Is this defined in the standard?

Answer 1

The preprocessor's macro substitution is specified as follows:

6.10.3 Macro replacement / p10 - Emphasis mine:

A preprocessing directive of the form

# define identifier lparen identifier-list<opt> ) replacement-list new-line
# define identifier lparen ... ) replacement-list new-line
# define identifier lparen identifier-list , ... ) replacement-list new-line

defines a function-like macro with parameters, whose use is similar syntactically to a function call. The parameters are specified by the optional list of identifiers, whose scope extends from their declaration in the identifier list until the new-line character that terminates the #define preprocessing directive. Each subsequent instance of the function-like macro name followed by a ( as the next preprocessing token introduces the sequence of preprocessing tokens that is replaced by the replacement list in the definition (an invocation of the macro). The replaced sequence of preprocessing tokens is terminated by the matching ) preprocessing token, skipping intervening matched pairs of left and right parenthesis preprocessing tokens. Within the sequence of preprocessing tokens making up an invocation of a function-like macro, new-line is considered a normal white-space character.

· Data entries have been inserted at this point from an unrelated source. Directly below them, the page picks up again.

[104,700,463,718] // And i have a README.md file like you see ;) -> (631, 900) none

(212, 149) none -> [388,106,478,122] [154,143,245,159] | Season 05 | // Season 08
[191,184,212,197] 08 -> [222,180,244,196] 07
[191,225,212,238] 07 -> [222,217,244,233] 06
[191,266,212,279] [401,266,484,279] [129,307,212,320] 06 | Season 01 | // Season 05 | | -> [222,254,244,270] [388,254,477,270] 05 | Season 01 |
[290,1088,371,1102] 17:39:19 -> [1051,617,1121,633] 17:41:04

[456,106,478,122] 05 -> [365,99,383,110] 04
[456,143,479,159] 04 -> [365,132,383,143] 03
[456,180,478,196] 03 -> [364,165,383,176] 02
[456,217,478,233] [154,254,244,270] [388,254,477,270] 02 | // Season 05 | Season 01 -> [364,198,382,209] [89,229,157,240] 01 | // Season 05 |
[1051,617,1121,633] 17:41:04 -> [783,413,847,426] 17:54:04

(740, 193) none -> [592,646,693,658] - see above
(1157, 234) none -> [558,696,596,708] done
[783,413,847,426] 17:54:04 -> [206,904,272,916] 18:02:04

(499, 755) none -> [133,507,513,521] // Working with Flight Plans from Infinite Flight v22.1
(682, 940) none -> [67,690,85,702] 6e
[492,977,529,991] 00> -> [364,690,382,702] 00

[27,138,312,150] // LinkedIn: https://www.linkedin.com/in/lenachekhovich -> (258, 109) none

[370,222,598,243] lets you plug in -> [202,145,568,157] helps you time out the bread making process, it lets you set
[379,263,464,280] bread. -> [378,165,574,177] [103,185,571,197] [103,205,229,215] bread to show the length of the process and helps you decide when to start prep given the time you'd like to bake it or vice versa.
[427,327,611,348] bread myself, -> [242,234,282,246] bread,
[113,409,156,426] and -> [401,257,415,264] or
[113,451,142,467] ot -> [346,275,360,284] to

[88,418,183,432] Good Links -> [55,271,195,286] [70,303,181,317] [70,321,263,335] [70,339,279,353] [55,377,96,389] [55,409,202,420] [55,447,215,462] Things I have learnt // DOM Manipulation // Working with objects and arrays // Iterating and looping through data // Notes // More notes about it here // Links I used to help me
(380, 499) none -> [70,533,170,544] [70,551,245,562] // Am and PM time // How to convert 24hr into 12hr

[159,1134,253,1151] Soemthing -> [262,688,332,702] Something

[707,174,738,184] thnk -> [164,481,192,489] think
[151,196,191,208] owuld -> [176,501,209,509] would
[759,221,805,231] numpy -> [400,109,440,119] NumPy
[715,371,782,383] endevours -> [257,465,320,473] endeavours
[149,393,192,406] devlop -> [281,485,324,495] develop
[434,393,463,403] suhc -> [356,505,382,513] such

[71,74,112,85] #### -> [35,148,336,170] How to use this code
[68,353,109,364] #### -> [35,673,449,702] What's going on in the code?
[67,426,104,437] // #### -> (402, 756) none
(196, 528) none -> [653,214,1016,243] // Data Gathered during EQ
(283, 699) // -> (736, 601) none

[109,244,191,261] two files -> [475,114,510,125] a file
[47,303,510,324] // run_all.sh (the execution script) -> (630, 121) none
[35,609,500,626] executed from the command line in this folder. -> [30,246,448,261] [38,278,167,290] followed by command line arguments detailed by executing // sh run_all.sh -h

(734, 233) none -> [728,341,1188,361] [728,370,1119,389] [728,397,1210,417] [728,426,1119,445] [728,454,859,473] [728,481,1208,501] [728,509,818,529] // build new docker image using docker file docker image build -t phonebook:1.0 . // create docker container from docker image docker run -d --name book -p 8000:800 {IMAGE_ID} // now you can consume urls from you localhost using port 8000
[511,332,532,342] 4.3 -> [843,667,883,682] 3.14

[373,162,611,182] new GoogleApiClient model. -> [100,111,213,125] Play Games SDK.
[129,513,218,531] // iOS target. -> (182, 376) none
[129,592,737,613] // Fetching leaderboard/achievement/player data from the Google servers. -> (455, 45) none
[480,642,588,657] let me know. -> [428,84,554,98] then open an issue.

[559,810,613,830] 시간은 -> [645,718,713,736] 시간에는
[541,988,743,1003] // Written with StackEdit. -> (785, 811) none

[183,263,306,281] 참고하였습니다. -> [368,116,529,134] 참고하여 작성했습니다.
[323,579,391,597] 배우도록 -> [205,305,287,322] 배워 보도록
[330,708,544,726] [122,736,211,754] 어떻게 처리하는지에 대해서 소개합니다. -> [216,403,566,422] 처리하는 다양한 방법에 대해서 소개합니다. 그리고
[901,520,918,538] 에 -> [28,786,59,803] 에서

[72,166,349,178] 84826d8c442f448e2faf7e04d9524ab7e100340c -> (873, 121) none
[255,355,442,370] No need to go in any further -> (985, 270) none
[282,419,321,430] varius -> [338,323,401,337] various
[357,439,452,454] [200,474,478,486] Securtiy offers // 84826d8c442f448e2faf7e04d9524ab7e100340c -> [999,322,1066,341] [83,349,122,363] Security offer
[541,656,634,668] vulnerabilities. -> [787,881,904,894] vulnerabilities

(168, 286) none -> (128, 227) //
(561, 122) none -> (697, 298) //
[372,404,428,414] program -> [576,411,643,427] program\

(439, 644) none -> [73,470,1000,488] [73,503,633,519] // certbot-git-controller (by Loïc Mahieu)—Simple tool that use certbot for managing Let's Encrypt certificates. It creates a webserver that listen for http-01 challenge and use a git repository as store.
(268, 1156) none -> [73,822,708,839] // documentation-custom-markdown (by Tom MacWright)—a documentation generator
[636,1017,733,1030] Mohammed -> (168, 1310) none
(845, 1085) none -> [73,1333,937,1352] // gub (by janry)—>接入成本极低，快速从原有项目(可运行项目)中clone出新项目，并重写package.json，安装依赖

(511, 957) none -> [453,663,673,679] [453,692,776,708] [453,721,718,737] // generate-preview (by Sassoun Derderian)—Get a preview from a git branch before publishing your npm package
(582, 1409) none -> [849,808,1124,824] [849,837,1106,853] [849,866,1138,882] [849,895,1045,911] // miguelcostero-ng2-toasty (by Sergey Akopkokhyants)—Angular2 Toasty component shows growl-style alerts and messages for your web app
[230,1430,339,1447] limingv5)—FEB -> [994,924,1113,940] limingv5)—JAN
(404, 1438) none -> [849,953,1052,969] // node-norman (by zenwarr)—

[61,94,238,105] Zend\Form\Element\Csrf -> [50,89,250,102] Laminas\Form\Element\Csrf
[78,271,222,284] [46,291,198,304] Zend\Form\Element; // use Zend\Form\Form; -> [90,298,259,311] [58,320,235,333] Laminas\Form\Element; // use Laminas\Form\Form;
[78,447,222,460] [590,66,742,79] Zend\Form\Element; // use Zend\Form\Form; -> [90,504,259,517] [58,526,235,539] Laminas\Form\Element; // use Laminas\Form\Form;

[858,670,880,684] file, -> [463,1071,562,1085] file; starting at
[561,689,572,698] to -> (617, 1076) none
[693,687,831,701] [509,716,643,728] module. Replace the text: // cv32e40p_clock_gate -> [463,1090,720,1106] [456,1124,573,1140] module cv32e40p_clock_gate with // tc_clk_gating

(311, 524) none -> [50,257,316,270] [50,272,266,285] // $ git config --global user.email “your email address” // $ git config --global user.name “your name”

It says it right there in bold. For substitution to occur, the very next preprocessing token after the macro name must be a (. When it's a ), such as when the macro is in parentheses, no substitution can occur.

So that leaves us only with the function name in parentheses, an expression that is identical to the function's designator.

Answer 2

Why? Because the C preprocessor is agnostic of the C language!

The C preprocessor has been conceived as a pure text replacement tool, barely powerful enough to provide C programmers with a simple means to

• define constants that are pasted literally into the program

• literally paste the contents of files (i.e. headers) into the program

• provide a simple means of creating simple templates of code, that are again pasted literally into the program

None of this includes any awareness of the C syntax! It's pure text manipulation.
On the contrary, you can do stuff like this

#define CLASS(name, base) typedef struct name name;\
    struct name {\
        base super;
#define END_CLASS };

CLASS(foo, bar)
    int baz;
END_CLASS

Note how the preprocessor will generate an unmatched { token when expanding the CLASS macro, and an unmatched } token when expanding the END_CLASS macro.

Thus, the syntax for using a macro has nothing to do with the syntax for calling a function. You can call a C function in many different ways (foo(), foo (), (foo)(), (**(*foo) ) (), etc.) because the C language handles expressions of functions, and defines what happens when you place its name in parentheses (it's implicitly converted to a pointer to it), dereference it, or call it. All this does not exist in the preprocessor, so there is exactly one way to use a macro: foo() with no extra space between the name and the (.

---

Side note:

The C preprocessor is so agnostic of the C language, that it's not just used with C, it's also commonly used with languages like FORTRAN. (Which is a horrible fit, actually. Nevertheless, the C preprocessor is the best, commonly supported thing that can be used to make FORTRAN a bit less painful.)